# REQUIREMENT
Repeat the listing that follows exactly, please.

▼

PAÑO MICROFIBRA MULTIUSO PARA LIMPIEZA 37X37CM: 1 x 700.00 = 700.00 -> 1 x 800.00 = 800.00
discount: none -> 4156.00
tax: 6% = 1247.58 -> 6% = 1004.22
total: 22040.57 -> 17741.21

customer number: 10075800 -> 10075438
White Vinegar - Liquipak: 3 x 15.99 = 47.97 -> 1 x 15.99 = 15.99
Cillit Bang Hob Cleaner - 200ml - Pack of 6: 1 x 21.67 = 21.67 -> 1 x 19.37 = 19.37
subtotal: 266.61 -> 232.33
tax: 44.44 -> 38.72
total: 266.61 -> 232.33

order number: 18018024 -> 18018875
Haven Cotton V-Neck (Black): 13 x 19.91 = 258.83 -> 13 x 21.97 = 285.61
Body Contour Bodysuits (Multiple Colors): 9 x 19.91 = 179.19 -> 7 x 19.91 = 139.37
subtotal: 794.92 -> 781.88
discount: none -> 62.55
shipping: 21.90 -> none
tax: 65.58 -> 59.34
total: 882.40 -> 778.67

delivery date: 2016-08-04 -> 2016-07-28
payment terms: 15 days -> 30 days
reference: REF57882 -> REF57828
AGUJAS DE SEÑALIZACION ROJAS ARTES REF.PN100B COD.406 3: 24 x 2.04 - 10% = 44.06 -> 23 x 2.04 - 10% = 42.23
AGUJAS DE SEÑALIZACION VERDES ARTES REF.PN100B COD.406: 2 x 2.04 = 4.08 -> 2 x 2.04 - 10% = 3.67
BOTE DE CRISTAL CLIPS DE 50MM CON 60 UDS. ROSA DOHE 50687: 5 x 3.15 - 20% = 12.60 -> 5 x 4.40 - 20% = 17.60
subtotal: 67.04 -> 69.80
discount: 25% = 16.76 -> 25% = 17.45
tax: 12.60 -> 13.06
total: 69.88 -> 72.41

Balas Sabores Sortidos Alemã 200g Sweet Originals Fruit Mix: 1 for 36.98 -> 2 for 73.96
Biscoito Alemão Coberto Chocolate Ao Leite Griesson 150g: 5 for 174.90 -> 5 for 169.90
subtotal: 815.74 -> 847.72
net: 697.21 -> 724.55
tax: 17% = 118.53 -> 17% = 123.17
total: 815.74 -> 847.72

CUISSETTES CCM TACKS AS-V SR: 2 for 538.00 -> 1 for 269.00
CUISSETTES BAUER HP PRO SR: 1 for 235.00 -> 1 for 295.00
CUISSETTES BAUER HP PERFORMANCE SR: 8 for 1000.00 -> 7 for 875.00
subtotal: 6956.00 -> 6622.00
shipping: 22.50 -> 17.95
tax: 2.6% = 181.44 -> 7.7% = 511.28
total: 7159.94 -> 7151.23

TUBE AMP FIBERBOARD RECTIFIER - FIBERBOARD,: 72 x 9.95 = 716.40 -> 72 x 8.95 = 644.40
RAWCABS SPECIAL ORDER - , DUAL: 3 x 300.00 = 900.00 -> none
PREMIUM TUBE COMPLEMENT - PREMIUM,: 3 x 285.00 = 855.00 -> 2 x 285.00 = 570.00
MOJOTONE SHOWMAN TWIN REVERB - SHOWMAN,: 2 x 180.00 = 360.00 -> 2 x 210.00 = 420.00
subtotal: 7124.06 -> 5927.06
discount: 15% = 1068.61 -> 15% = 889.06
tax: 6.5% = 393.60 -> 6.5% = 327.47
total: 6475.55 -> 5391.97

▲

# EXERCISE SOLUTION
PAÑO MICROFIBRA MULTIUSO PARA LIMPIEZA 37X37CM: 1 x 700.00 = 700.00 -> 1 x 800.00 = 800.00
discount: none -> 4156.00
tax: 6% = 1247.58 -> 6% = 1004.22
total: 22040.57 -> 17741.21

customer number: 10075800 -> 10075438
White Vinegar - Liquipak: 3 x 15.99 = 47.97 -> 1 x 15.99 = 15.99
Cillit Bang Hob Cleaner - 200ml - Pack of 6: 1 x 21.67 = 21.67 -> 1 x 19.37 = 19.37
subtotal: 266.61 -> 232.33
tax: 44.44 -> 38.72
total: 266.61 -> 232.33

order number: 18018024 -> 18018875
Haven Cotton V-Neck (Black): 13 x 19.91 = 258.83 -> 13 x 21.97 = 285.61
Body Contour Bodysuits (Multiple Colors): 9 x 19.91 = 179.19 -> 7 x 19.91 = 139.37
subtotal: 794.92 -> 781.88
discount: none -> 62.55
shipping: 21.90 -> none
tax: 65.58 -> 59.34
total: 882.40 -> 778.67

delivery date: 2016-08-04 -> 2016-07-28
payment terms: 15 days -> 30 days
reference: REF57882 -> REF57828
AGUJAS DE SEÑALIZACION ROJAS ARTES REF.PN100B COD.406 3: 24 x 2.04 - 10% = 44.06 -> 23 x 2.04 - 10% = 42.23
AGUJAS DE SEÑALIZACION VERDES ARTES REF.PN100B COD.406: 2 x 2.04 = 4.08 -> 2 x 2.04 - 10% = 3.67
BOTE DE CRISTAL CLIPS DE 50MM CON 60 UDS. ROSA DOHE 50687: 5 x 3.15 - 20% = 12.60 -> 5 x 4.40 - 20% = 17.60
subtotal: 67.04 -> 69.80
discount: 25% = 16.76 -> 25% = 17.45
tax: 12.60 -> 13.06
total: 69.88 -> 72.41

Balas Sabores Sortidos Alemã 200g Sweet Originals Fruit Mix: 1 for 36.98 -> 2 for 73.96
Biscoito Alemão Coberto Chocolate Ao Leite Griesson 150g: 5 for 174.90 -> 5 for 169.90
subtotal: 815.74 -> 847.72
net: 697.21 -> 724.55
tax: 17% = 118.53 -> 17% = 123.17
total: 815.74 -> 847.72

CUISSETTES CCM TACKS AS-V SR: 2 for 538.00 -> 1 for 269.00
CUISSETTES BAUER HP PRO SR: 1 for 235.00 -> 1 for 295.00
CUISSETTES BAUER HP PERFORMANCE SR: 8 for 1000.00 -> 7 for 875.00
subtotal: 6956.00 -> 6622.00
shipping: 22.50 -> 17.95
tax: 2.6% = 181.44 -> 7.7% = 511.28
total: 7159.94 -> 7151.23

TUBE AMP FIBERBOARD RECTIFIER - FIBERBOARD,: 72 x 9.95 = 716.40 -> 72 x 8.95 = 644.40
RAWCABS SPECIAL ORDER - , DUAL: 3 x 300.00 = 900.00 -> none
PREMIUM TUBE COMPLEMENT - PREMIUM,: 3 x 285.00 = 855.00 -> 2 x 285.00 = 570.00
MOJOTONE SHOWMAN TWIN REVERB - SHOWMAN,: 2 x 180.00 = 360.00 -> 2 x 210.00 = 420.00
subtotal: 7124.06 -> 5927.06
discount: 15% = 1068.61 -> 15% = 889.06
tax: 6.5% = 393.60 -> 6.5% = 327.47
total: 6475.55 -> 5391.97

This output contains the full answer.